# Work instructions
Since the pictures are not wanted, reproduce only the rest of the records, exactly as given.

# Material to process
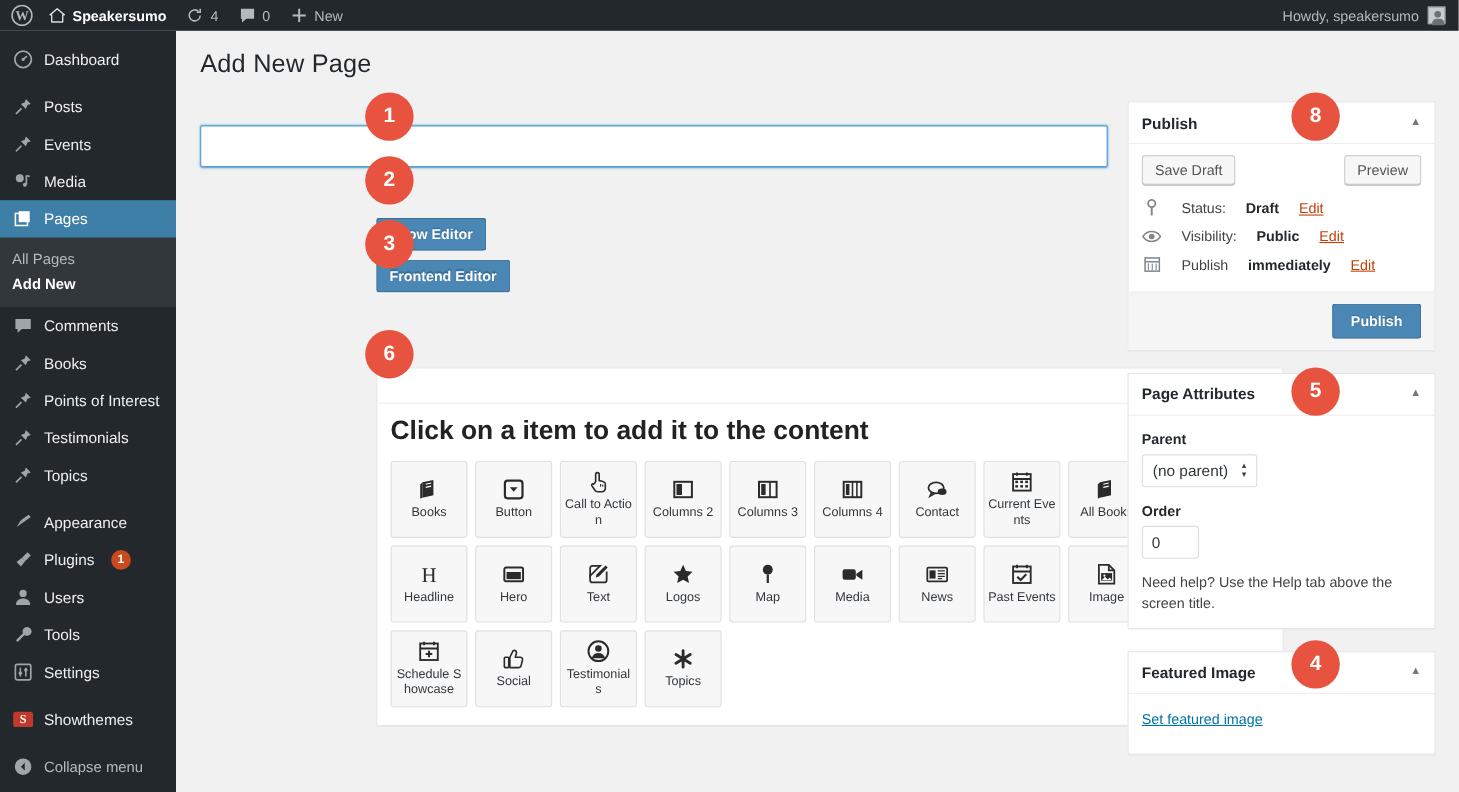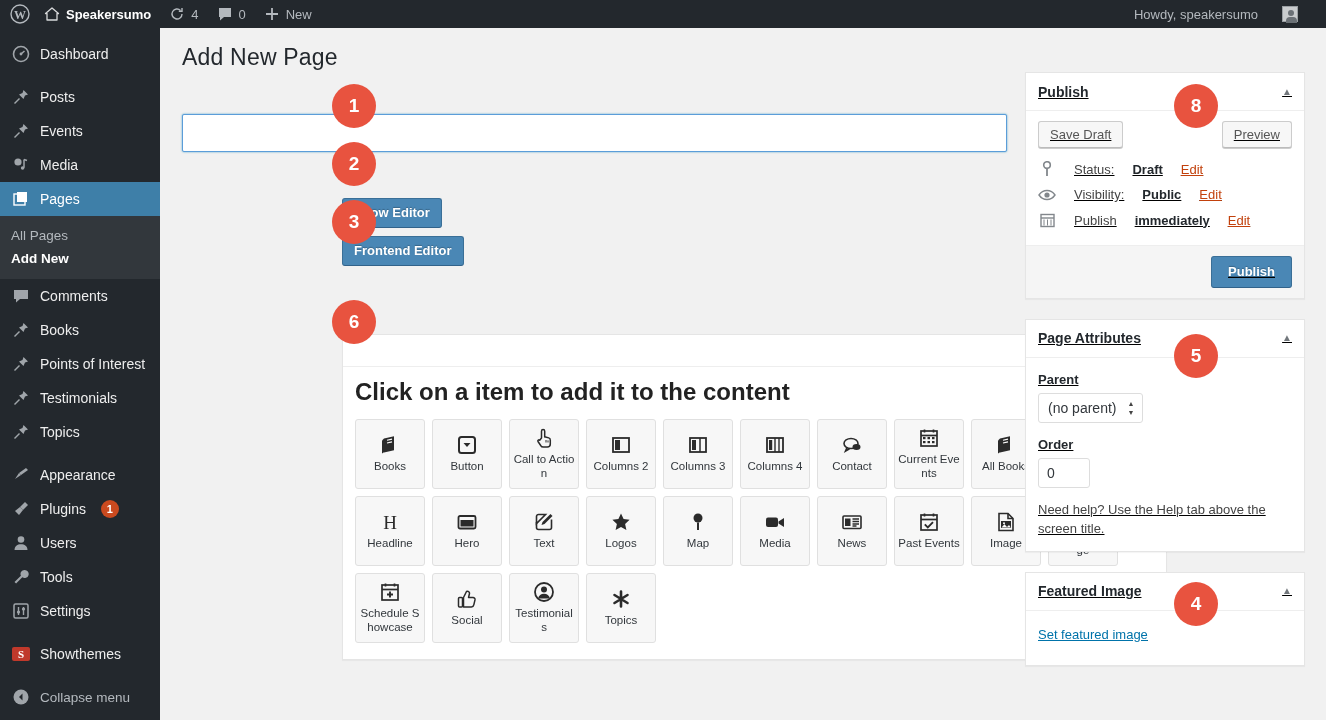--- a/index.html
+++ b/index.html
@@ -22,7 +22,7 @@
   .ab-item.wp-logo { padding: 0 8px 0 10px; }
   .ab-item.site-name { color: #fff; font-weight: 600; padding-left: 6px; }
   #adminbar .spacer { flex: 1; }
-  .ab-right { color: #b4b9be; padding-right: 28px; display:flex; align-items:center; gap:24px;}
+  .ab-right { color: #b4b9be; padding-right: 12px; display:flex; align-items:center; gap:8px;}
   .avatar-box { width: 16px; height: 16px; background: #c9ccce; border: 1px solid #9a9fa3; position: relative; }
   .avatar-box::before { content:""; position:absolute; left:5px; top:2.5px; width:6px; height:6px; border-radius:50%; background:#6b7176;}
   .avatar-box::after { content:""; position:absolute; left:2.5px; top:9.5px; width:11px; height:6px; border-radius:4px 4px 0 0; background:#6b7176;}

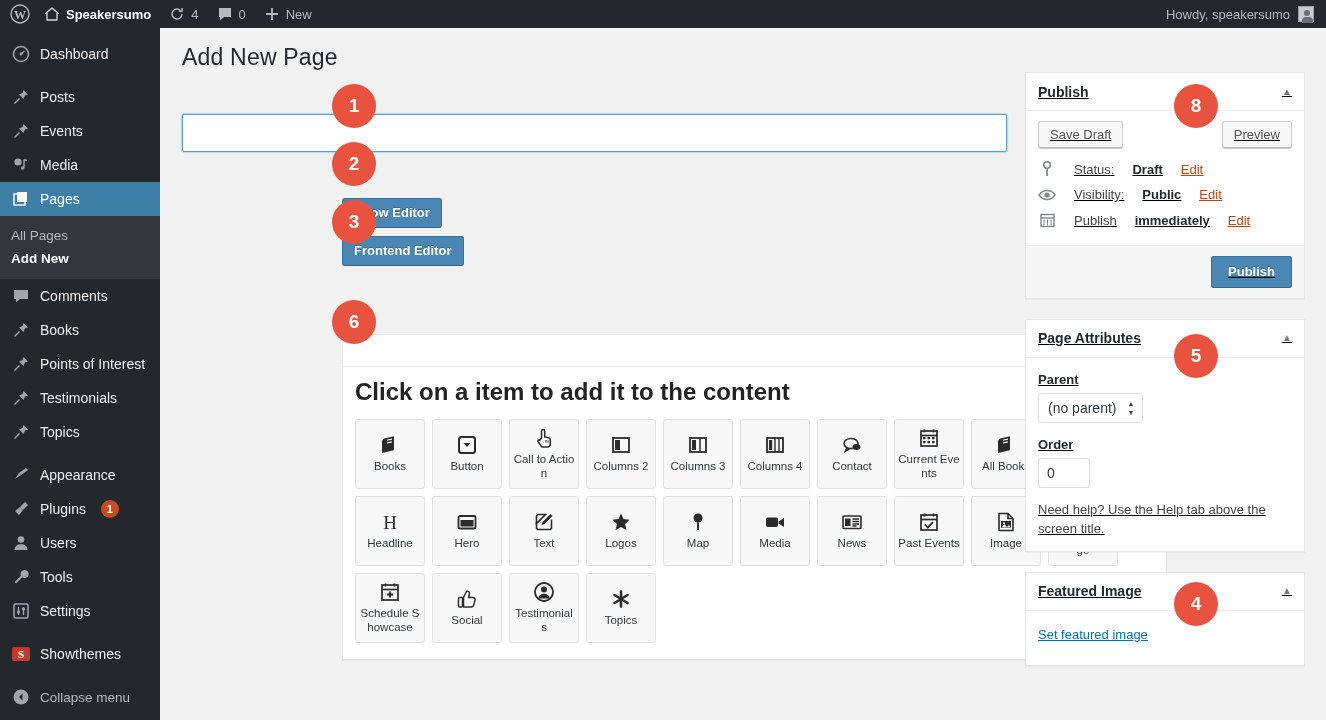--- a/index.html
+++ b/index.html
@@ -101,7 +101,7 @@
   .tile .t-label { font-size:11.5px; color:#32373c; text-align:center; line-height:1.15; word-break:break-all; }
 
   
-  #side { position:absolute; left:1025px; top:72px; width:280px;text-decoration:underline; }
+  #side { position:absolute; left:1025px; top:92px; width:280px; }
   .panel { background:#fff; border:1px solid #e5e5e5; box-shadow:0 1px 1px rgba(0,0,0,.04); margin-bottom:20px; }
   .panel-head {
     height:38px; display:flex; align-items:center; justify-content:space-between;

# Result for this task
--- a/index.html
+++ b/index.html
@@ -22,7 +22,7 @@
   .ab-item.wp-logo { padding: 0 8px 0 10px; }
   .ab-item.site-name { color: #fff; font-weight: 600; padding-left: 6px; }
   #adminbar .spacer { flex: 1; }
-  .ab-right { color: #b4b9be; padding-right: 28px; display:flex; align-items:center; gap:24px;}
+  .ab-right { color: #b4b9be; padding-right: 12px; display:flex; align-items:center; gap:8px;}
   .avatar-box { width: 16px; height: 16px; background: #c9ccce; border: 1px solid #9a9fa3; position: relative; }
   .avatar-box::before { content:""; position:absolute; left:5px; top:2.5px; width:6px; height:6px; border-radius:50%; background:#6b7176;}
   .avatar-box::after { content:""; position:absolute; left:2.5px; top:9.5px; width:11px; height:6px; border-radius:4px 4px 0 0; background:#6b7176;}

--- a/index.html
+++ b/index.html
@@ -101,7 +101,7 @@
   .tile .t-label { font-size:11.5px; color:#32373c; text-align:center; line-height:1.15; word-break:break-all; }
 
   
-  #side { position:absolute; left:1025px; top:72px; width:280px;text-decoration:underline; }
+  #side { position:absolute; left:1025px; top:92px; width:280px; }
   .panel { background:#fff; border:1px solid #e5e5e5; box-shadow:0 1px 1px rgba(0,0,0,.04); margin-bottom:20px; }
   .panel-head {
     height:38px; display:flex; align-items:center; justify-content:space-between;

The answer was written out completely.